"Hadn't you your mackintosh on?" asked Vicky.

"My mackintosh! It's in rags. I should have had a new one ages ago."

"Geoff! I'm sure it can't be so bad. You've not had it a year."

"A year. No one wears a mackintosh for a year. The buttons are all off, and the button-holes are burst."

"I'm sure they can be mended. Martha would have done it if you'd asked her," said Vic, resolving to see to the unhappy mackintosh herself. "I know poor mamma doesn't want to spend any extra money just now."

"There's a great deal too much spent on Elsa and Frances, and all their furbelows," said Geoff, in what he thought a very manly tone. "Here, Vicky, help me to pull off my boots, and then I must climb up to the top of the house to change my things."

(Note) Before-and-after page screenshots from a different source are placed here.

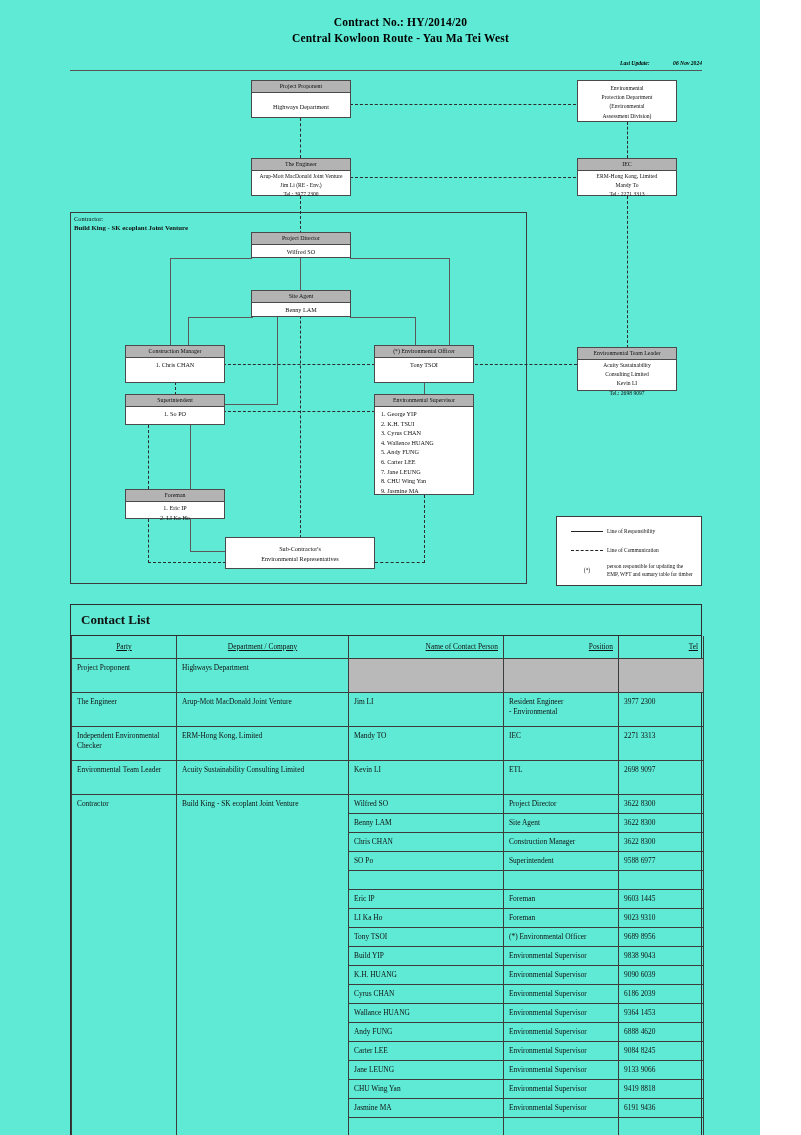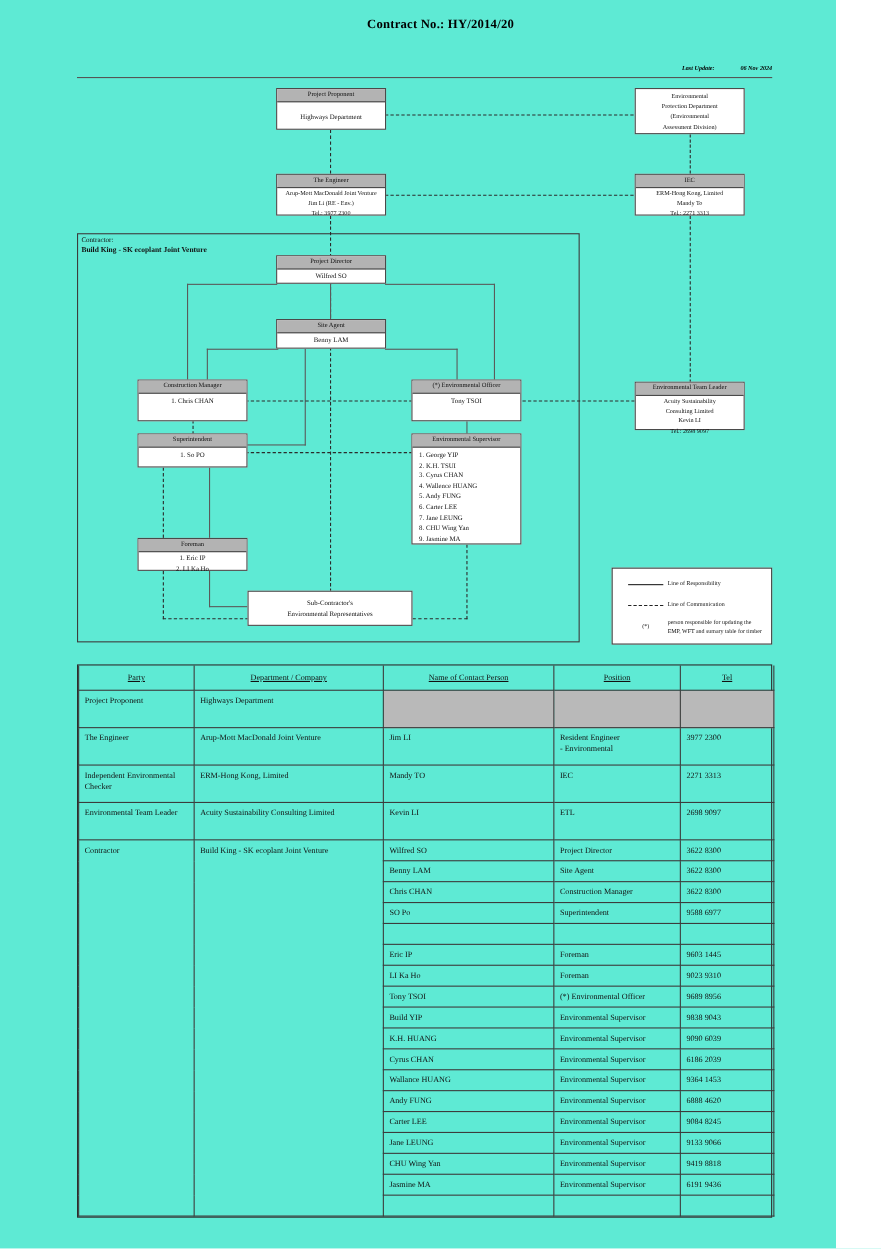"Central Kowloon Route - Yau" div { html: none -> <div>Central Kowloon Route - Yau Ma Tei West</div> }
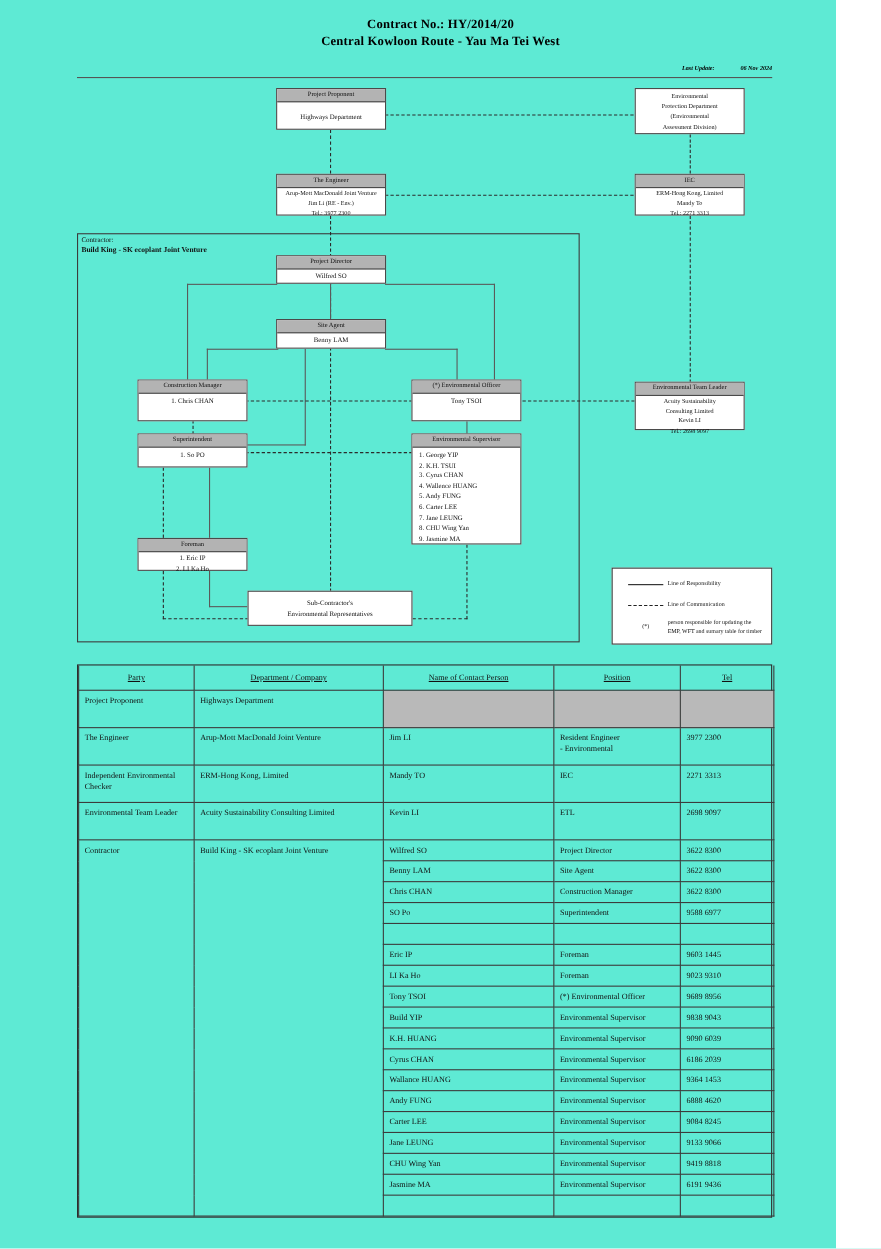"Contact List" div.contact-title { html: none -> <div>Contact List</div> }
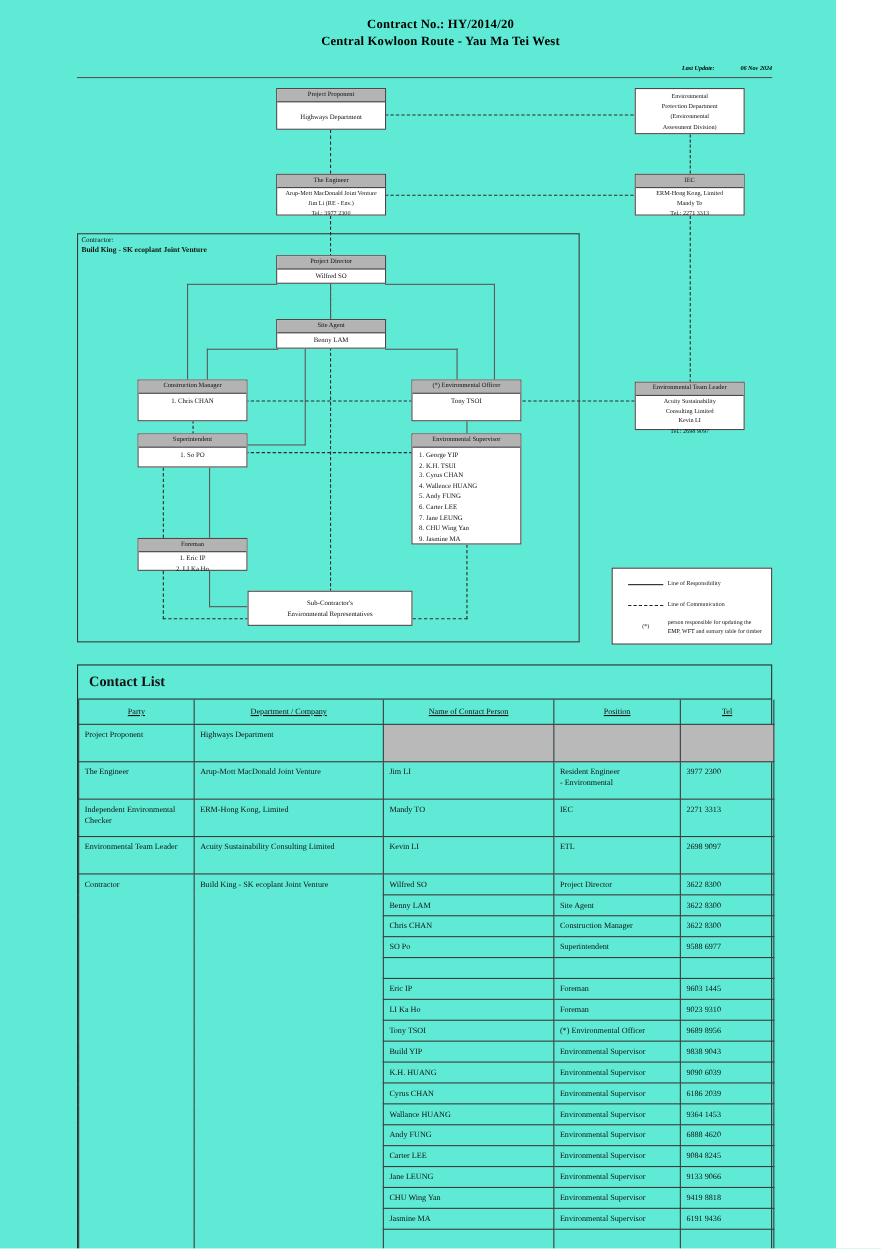"Name of Contact Person" table.contact td.th.left { text-align: center -> right }
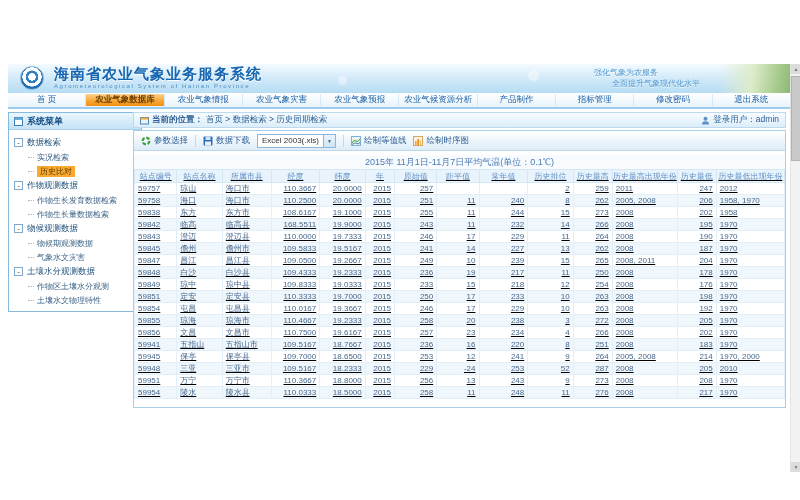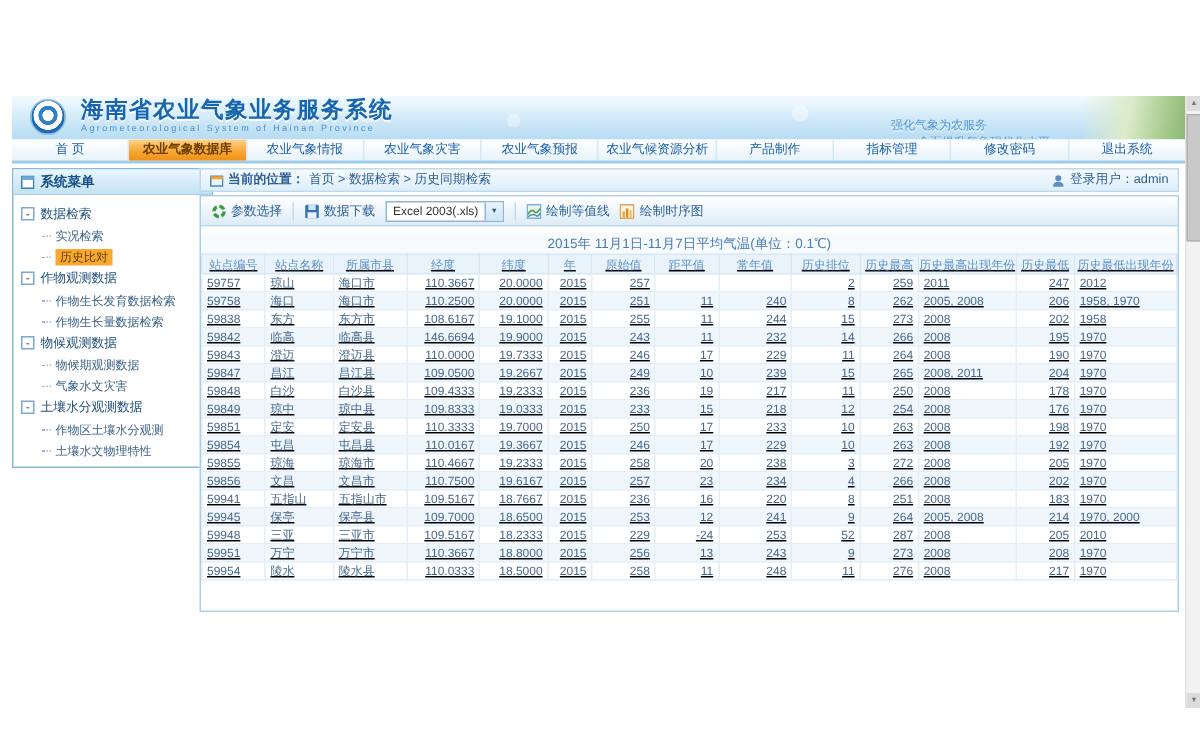"强化气象为农服务" .slogan { top: 14px -> 3px }
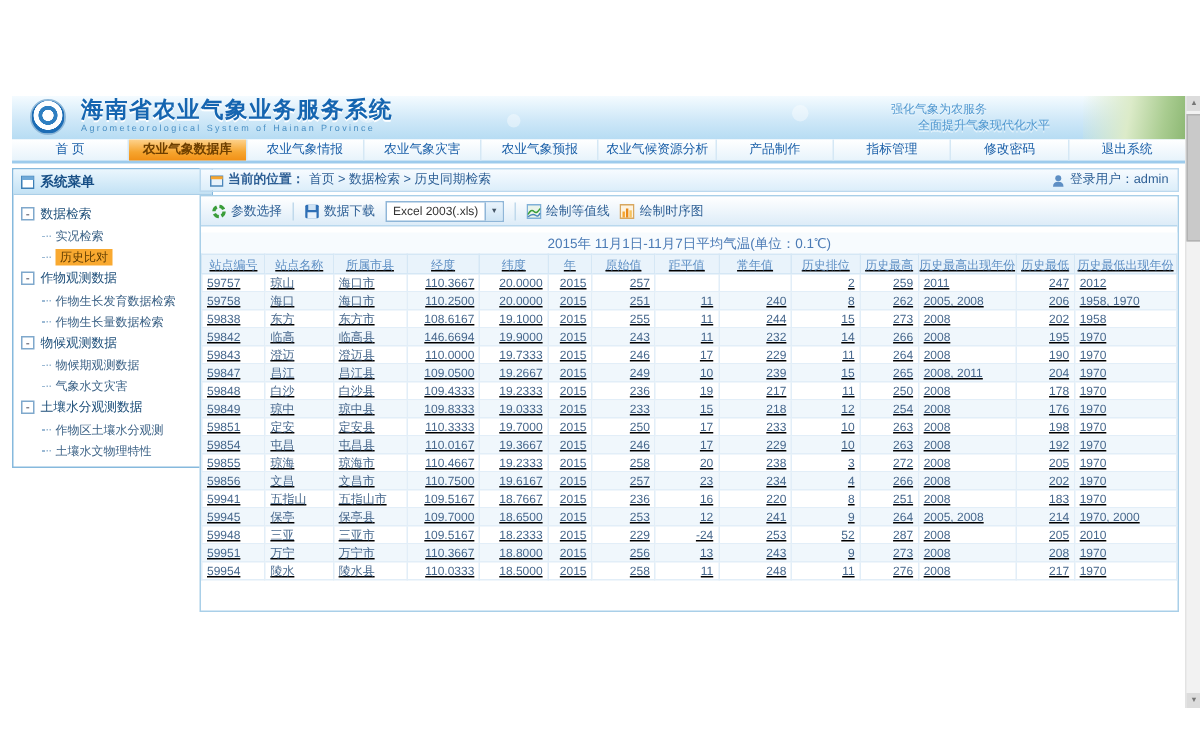"首 页" .nav { align-items: none -> center }
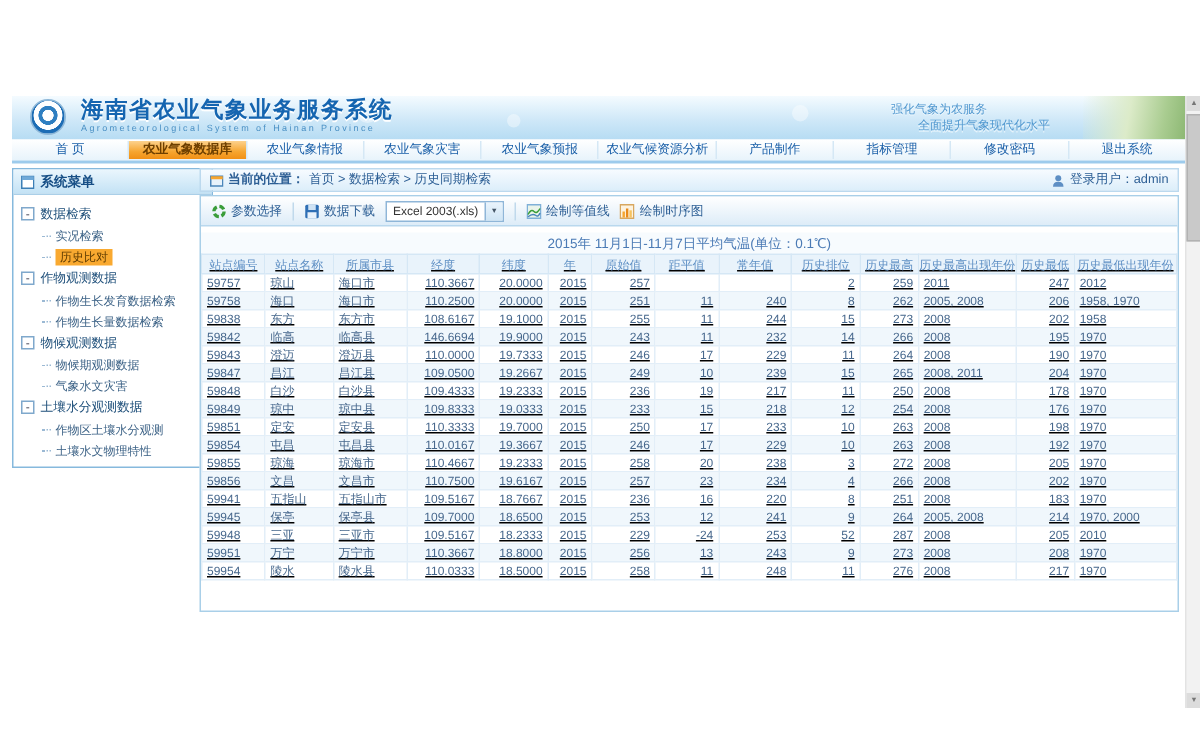"146.6694" td.r { text: 146.6694 -> 168.5511 }
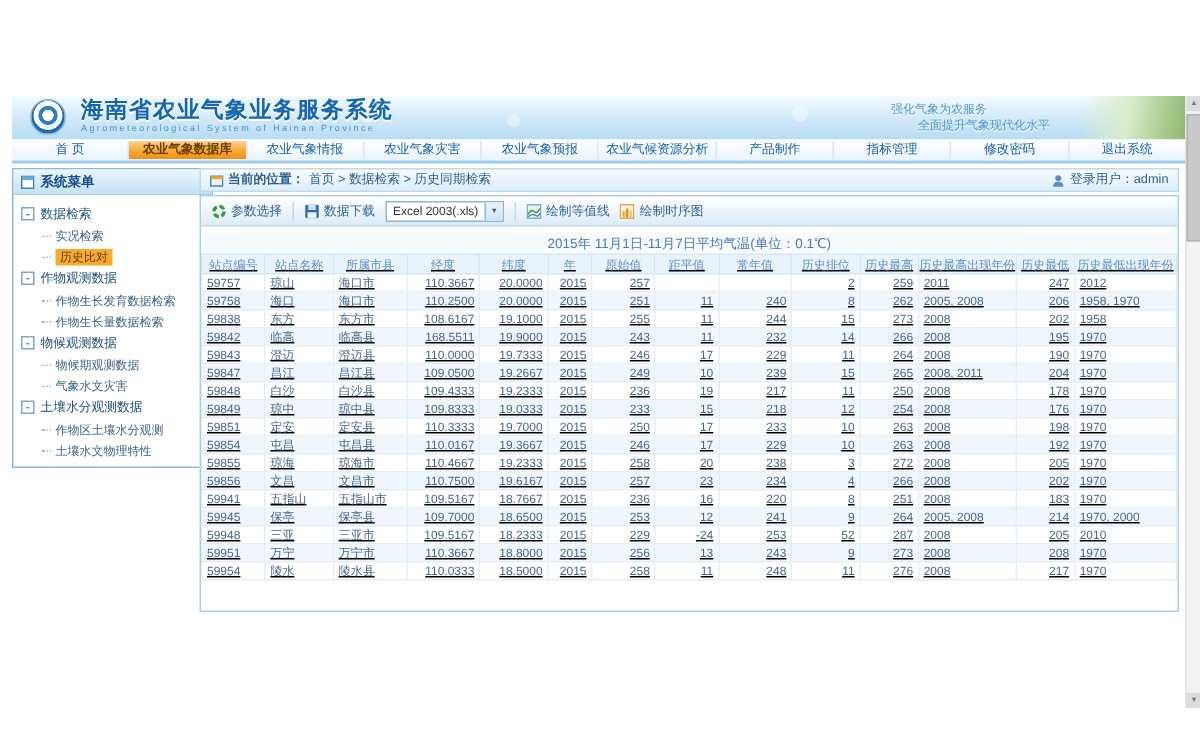"59845" tr { html: none -> <tr> <td>59845</td> <td>儋州</td> <td>儋州市</td> <td>109.5833</td> <td>19.5167</td> <td>2015</td> <td>241</td> <td>14</td> <td>227</td> <td>13</td> <td>262</td> <td>2008</td> <td>187</td> <td>1970</td> </tr> }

Vicky knelt down obediently and tugged at the muddy boots, though it was a task she disliked as much as she could dislike anything. She was rewarded by a gruff "Thank you," and when Geoff came down again in dry clothes, to find the table neatly prepared, and his little sister ready to pour out his tea, he did condescend to say that she was a good child! But even though his toast was hot and crisp, and his egg boiled to perfection, Geoff's pleasanter mood did not last long. He had a good many lessons to do that evening, and they were lessons he disliked. Vicky sat patiently, doing her best to help him till her bedtime came, and he had barely finished when Frances brought a message that he was to come upstairs—mamma said he was not to work any longer.

"You have finished, surely, Geoff?" she said, when he entered the drawing-room.

"If I had finished, I would have come up sooner. You don't suppose I stay down there grinding away to please myself, do you?" replied the boy, rudely.